Front-end code change data:
++++++++

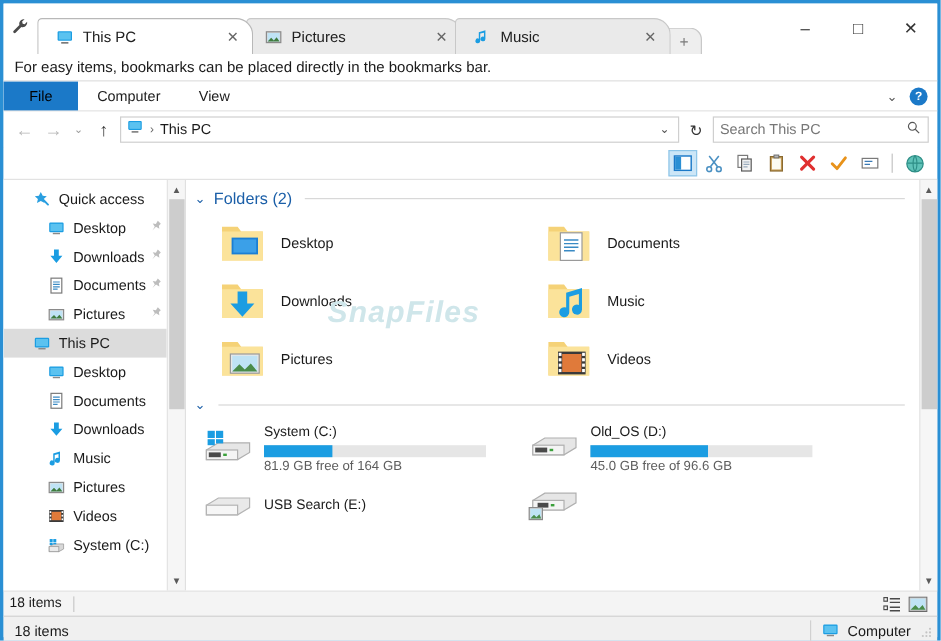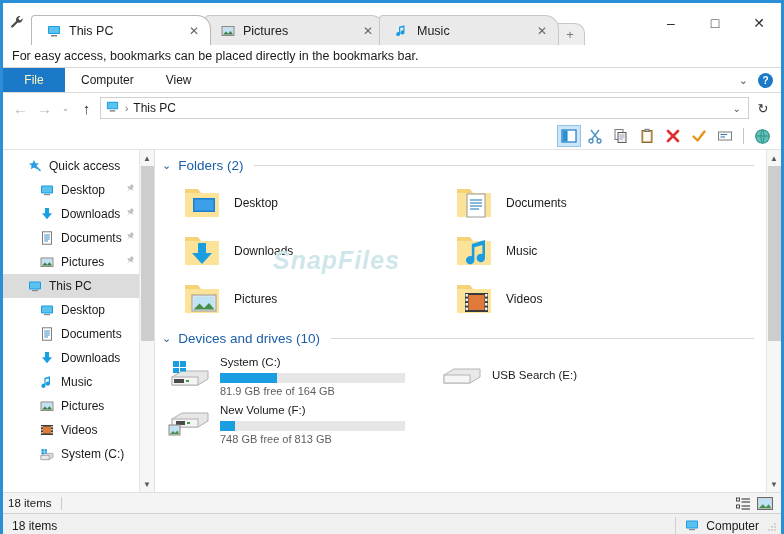--- a/index.html
+++ b/index.html
@@ -68,21 +68,21 @@
 
   
   .ribbon {
     height: 25px; background: #ffffff; display: flex; align-items: stretch;
     border-bottom: 1px solid #dcdcdc;
   }
   .ribtab {
     display: flex; align-items: center; justify-content: center;
     font-size: 12px; color: #1b1b1b; padding: 0 16px;
   }
-  .ribtab.file { background: #1b79c8; color: #fef9c3; min-width: 62px; }
+  .ribtab.file { background: #1b79c8; color: #000000; min-width: 62px; }
   .ribbon-spacer { flex: 1; }
   .ribbon-right { display: flex; align-items: center; gap: 10px; padding-right: 8px; }
   .chevron-small { color: #555; font-size: 11px; }
   .helpbtn {
     width: 15px; height: 15px; border-radius: 50%; background: #1b79c8;
     color: #fff; font-size: 10px; font-weight: bold;
     display: flex; align-items: center; justify-content: center;
   }
 
   
@@ -260,21 +260,21 @@
     </div>
 
     <div class="wincontrols">
       <div class="wc">–</div>
       <div class="wc">□</div>
       <div class="wc">✕</div>
     </div>
   </div>
 
   <div class="bookmarkbar">
-    <span>For easy access, bookmarks can be placed directly in the bookmarks bar.</span>
+    <span>For easy items, bookmarks can be placed directly in the bookmarks bar.</span>
   </div>
 
   <div class="ribbon">
     <div class="ribtab file">File</div>
     <div class="ribtab">Computer</div>
     <div class="ribtab">View</div>
     <div class="ribbon-spacer"></div>
     <div class="ribbon-right">
       <span class="chevron-small">⌄</span>
       <span class="helpbtn">?</span>
@@ -296,20 +296,29 @@
         </svg>
       </span>
       <span class="addr-sep">›</span>
       <span class="addr-crumb">This PC</span>
       <span class="addr-flex"></span>
       <span class="addr-chev">⌄</span>
     </div>
 
     <div class="refreshbtn">↻</div>
 
+    <div class="searchbox">
+      <span class="s-txt">Search This PC</span>
+      <span>
+        <svg width="13" height="13" viewBox="0 0 16 16">
+          <circle cx="6.5" cy="6.5" r="4" fill="none" stroke="#555" stroke-width="1.2"></circle>
+          <line x1="9.5" y1="9.5" x2="13.5" y2="13.5" stroke="#555" stroke-width="1.2"></line>
+        </svg>
+      </span>
+    </div>
   </div>
 
   <div class="cmdbar">
     <div class="cmdbtn sel">
       <svg width="16" height="14" viewBox="0 0 16 14">
         <rect x="1" y="1" width="14" height="12" fill="#fff" stroke="#1b79c8" stroke-width="1.2"></rect>
         <rect x="1.6" y="1.6" width="5" height="10.8" fill="#2a8fd4"></rect>
       </svg>
     </div>
     <div class="cmdbtn">
@@ -633,21 +642,20 @@
               <rect x="33.1" y="24" width="2.3" height="2.6" fill="#fff"></rect>
               <rect x="33.1" y="28.5" width="2.3" height="2.6" fill="#fff"></rect>
             </svg>
           </span>
           <span class="folder-lbl">Videos</span>
         </div>
       </div>
 
       <div class="section-head">
         <span class="sec-chev">⌄</span>
-        <span>Devices and drives (10)</span>
         <span class="sec-rule"></span>
       </div>
 
       <div class="drives">
 
         <div class="drive-cell">
           <span class="drive-ico">
             <svg width="44" height="34" viewBox="0 0 44 34">
               <path d="M4 20l10-6h26v8l-10 6H4z" fill="#e6e6e6" stroke="#b0b0b0" stroke-width="1"></path>
               <rect x="4" y="20" width="26" height="8" fill="#f4f4f4" stroke="#b0b0b0" stroke-width="1"></rect>
@@ -661,20 +669,37 @@
           </span>
           <span class="drive-info">
             <span class="drive-name">System (C:)</span>
             <span class="bar-track" style="display:block">
               <span class="bar-fill" style="display:block; width:31%"></span>
             </span>
             <span class="drive-sub" style="display:block">81.9 GB free of 164 GB</span>
           </span>
         </div>
 
+        <div class="drive-cell">
+          <span class="drive-ico">
+            <svg width="44" height="34" viewBox="0 0 44 34">
+              <path d="M4 16l10-6h26v8l-10 6H4z" fill="#e6e6e6" stroke="#b0b0b0" stroke-width="1"></path>
+              <rect x="4" y="16" width="26" height="8" fill="#f4f4f4" stroke="#b0b0b0" stroke-width="1"></rect>
+              <rect x="6" y="18" width="10" height="4" fill="#4a4a4a"></rect>
+              <rect x="18" y="19" width="3" height="2" fill="#3aa03a"></rect>
+            </svg>
+          </span>
+          <span class="drive-info">
+            <span class="drive-name">Old_OS (D:)</span>
+            <span class="bar-track" style="display:block">
+              <span class="bar-fill" style="display:block; width:53%"></span>
+            </span>
+            <span class="drive-sub" style="display:block">45.0 GB free of 96.6 GB</span>
+          </span>
+        </div>
 
         <div class="drive-cell">
           <span class="drive-ico">
             <svg width="44" height="34" viewBox="0 0 44 34">
               <path d="M4 18l10-6h26v8l-10 6H4z" fill="#e9e9e9" stroke="#b4b4b4" stroke-width="1"></path>
               <rect x="4" y="18" width="26" height="8" fill="#f6f6f6" stroke="#b4b4b4" stroke-width="1"></rect>
             </svg>
           </span>
           <span class="drive-info">
             <span class="drive-name">USB Search (E:)</span>
@@ -685,27 +710,20 @@
           <span class="drive-ico">
             <svg width="44" height="34" viewBox="0 0 44 34">
               <path d="M4 14l10-6h26v8l-10 6H4z" fill="#e6e6e6" stroke="#b0b0b0" stroke-width="1"></path>
               <rect x="4" y="14" width="26" height="8" fill="#f4f4f4" stroke="#b0b0b0" stroke-width="1"></rect>
               <rect x="8" y="16" width="9" height="4" fill="#4a4a4a"></rect>
               <rect x="19" y="17" width="3" height="2" fill="#3aa03a"></rect>
               <rect x="1" y="20" width="11" height="10" fill="#d8d8d8" stroke="#8a8a8a" stroke-width="1"></rect>
               <rect x="2" y="21" width="9" height="8" fill="#bfe3f5"></rect>
               <path d="M2 29l3-3 2 2 2.5-2.5 1.5 3.5z" fill="#4a8c4a"></path>
             </svg>
-          </span>
-          <span class="drive-info">
-            <span class="drive-name">New Volume (F:)</span>
-            <span class="bar-track" style="display:block">
-              <span class="bar-fill" style="display:block; width:8%"></span>
-            </span>
-            <span class="drive-sub" style="display:block">748 GB free of 813 GB</span>
           </span>
         </div>
       </div>
     </div>
 
     <div class="vscroll">
       <div class="vs-arrow">▲</div>
       <div class="vs-track">
         <div class="vs-thumb" style="top:0; height:175px;"></div>
       </div>

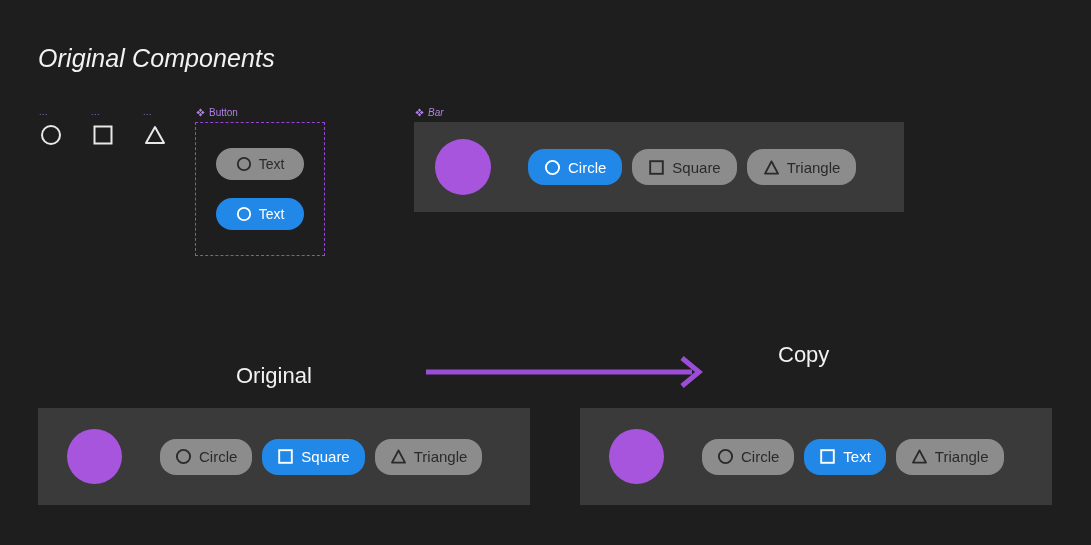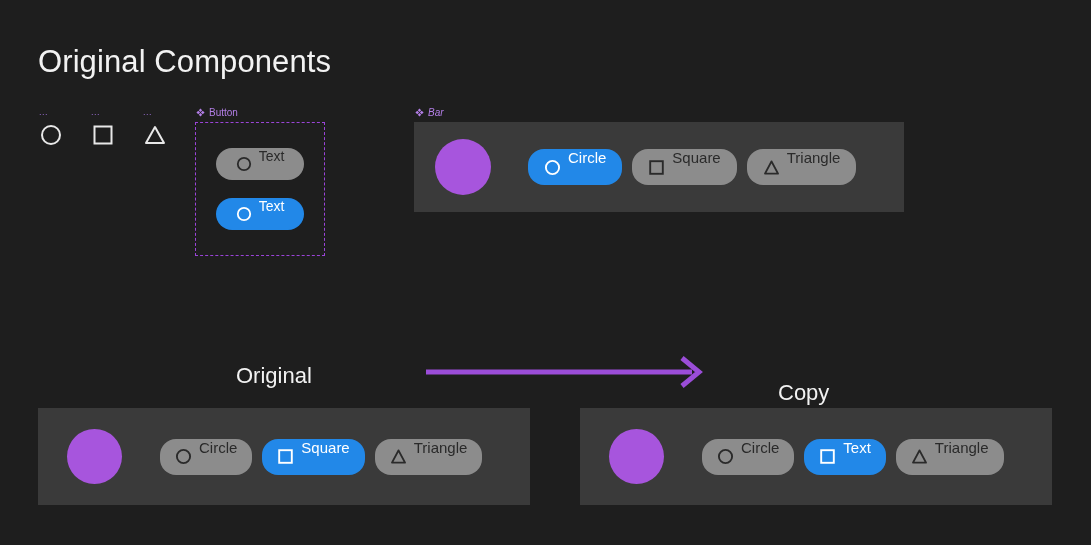--- a/index.html
+++ b/index.html
@@ -19,24 +19,25 @@
   .canvas {
     position: absolute;
     inset: 0;
   }
 
   
   .page-title {
     position: absolute;
     left: 38px;
     top: 44px;
-    font-size: 31px;
+    font-size: 25px;
     color: #f2f2f2;
     letter-spacing: 0.1px;
     white-space: nowrap;
+    font-style: italic;
   }
 
   
   .shape-strip {
     position: absolute;
     left: 38px;
     top: 108px;
     display: flex;
     gap: 24px;
   }
@@ -90,20 +91,21 @@
     display: flex;
     flex-direction: column;
     align-items: center;
     justify-content: center;
     gap: 18px;
   }
 
   
   .pill {
     display: inline-flex;
+    align-items: center;
     justify-content: center;
     gap: 7px;
     border-radius: 16px;
     box-sizing: border-box;
     white-space: nowrap;
     user-select: none;
   }
   .pill.gray {
     background: #8c8c8c;
     color: #2a2a2a;
@@ -162,21 +164,21 @@
   }
 
   
   .mid-label {
     position: absolute;
     font-size: 22px;
     color: #f2f2f2;
     white-space: nowrap;
   }
   .mid-label.instance { left: 236px; top: 363px; }
-  .mid-label.copy { left: 778px; top: 342px; margin-top: 38px; }
+  .mid-label.copy { left: 778px; top: 342px; }
 
   .arrow {
     position: absolute;
     left: 424px;
     top: 355px;
     width: 280px;
     height: 34px;
   }
   .arrow svg { display: block; }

++++++++

TASK ITEM:
Beginning at the line that holds "color: #2a2a2a;", reproduce each line of the records above down to and including the last one.

RESPONSE:
     color: #2a2a2a;
@@ -162,21 +164,21 @@
   }
 
   
   .mid-label {
     position: absolute;
     font-size: 22px;
     color: #f2f2f2;
     white-space: nowrap;
   }
   .mid-label.instance { left: 236px; top: 363px; }
-  .mid-label.copy { left: 778px; top: 342px; margin-top: 38px; }
+  .mid-label.copy { left: 778px; top: 342px; }
 
   .arrow {
     position: absolute;
     left: 424px;
     top: 355px;
     width: 280px;
     height: 34px;
   }
   .arrow svg { display: block; }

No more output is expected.